BRAUNNNKenny Braun


It was definitely love at first bite. Settled in front of my plate at Mi Tierra in San Antonio – taking up an entire city block on the city’s Market Square, Mi Tierra is a culinary juggernaut and one of the best Mexican restaurants in the United States, open 24 hours a day, seven days a week, with its own tortilla factory on site – each and every one of foods that I consumed, from enchiladas overflowing with cheese to tacos so delicious that my mouth still waters at the memory, felt like the best thing I’d ever tasted in my life.
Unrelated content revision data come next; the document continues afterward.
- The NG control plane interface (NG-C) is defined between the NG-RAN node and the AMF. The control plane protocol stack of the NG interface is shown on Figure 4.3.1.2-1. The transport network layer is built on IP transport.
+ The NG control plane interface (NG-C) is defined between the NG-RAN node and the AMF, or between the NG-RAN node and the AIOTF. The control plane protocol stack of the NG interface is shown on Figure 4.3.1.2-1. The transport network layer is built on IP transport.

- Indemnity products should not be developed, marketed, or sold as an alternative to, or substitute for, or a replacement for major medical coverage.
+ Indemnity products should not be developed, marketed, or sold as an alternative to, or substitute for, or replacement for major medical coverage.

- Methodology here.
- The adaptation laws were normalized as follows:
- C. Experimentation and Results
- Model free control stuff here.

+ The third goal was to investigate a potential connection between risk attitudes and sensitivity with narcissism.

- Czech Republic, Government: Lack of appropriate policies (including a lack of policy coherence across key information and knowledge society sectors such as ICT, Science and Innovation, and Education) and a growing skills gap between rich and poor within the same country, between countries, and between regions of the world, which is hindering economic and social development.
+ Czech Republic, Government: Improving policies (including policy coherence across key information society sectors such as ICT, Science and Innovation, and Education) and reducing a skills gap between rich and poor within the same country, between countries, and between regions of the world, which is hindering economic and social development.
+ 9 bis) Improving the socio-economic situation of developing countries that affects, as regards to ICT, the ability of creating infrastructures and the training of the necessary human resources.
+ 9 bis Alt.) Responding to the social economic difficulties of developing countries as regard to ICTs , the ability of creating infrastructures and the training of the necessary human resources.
And, typical of a state where every meal seems to come with a story, I’m told that the restaurant has been an integral part of the Mexican-American community in San Antonio – a city that feels like it’s equal parts Tex and Mex – since its founding back in 1941, with a giant mural on the wall that depicts important figures in that community throughout the 20th century.

In Texas, food isn’t just about sustenance – it’s a passion, and it’s something that often has a fascinating backstory. Take, for example, the Texas Barbecue Trail – truly a great itinerary for a tasty summer road trip. Slicing through the heart of the state, which also happens to be the heartland of Texas’ best barbecue, an area settled by Eastern and Central European immigrants in the 19th century, who brought along their meat-smoking techniques, the Trail takes in four rural towns – Taylor, Elgin, Luling and Lockhart. Two great spots along the way: Louie Mueller Barbecue in Taylor, a James Beard Award-winner that serves its brisket in butcher paper in a smoky room decorated with neon beer signs (authenticity at its best), and Smitty’s Market in Lockhart, where the food is so good, the line usually stretches right out the door.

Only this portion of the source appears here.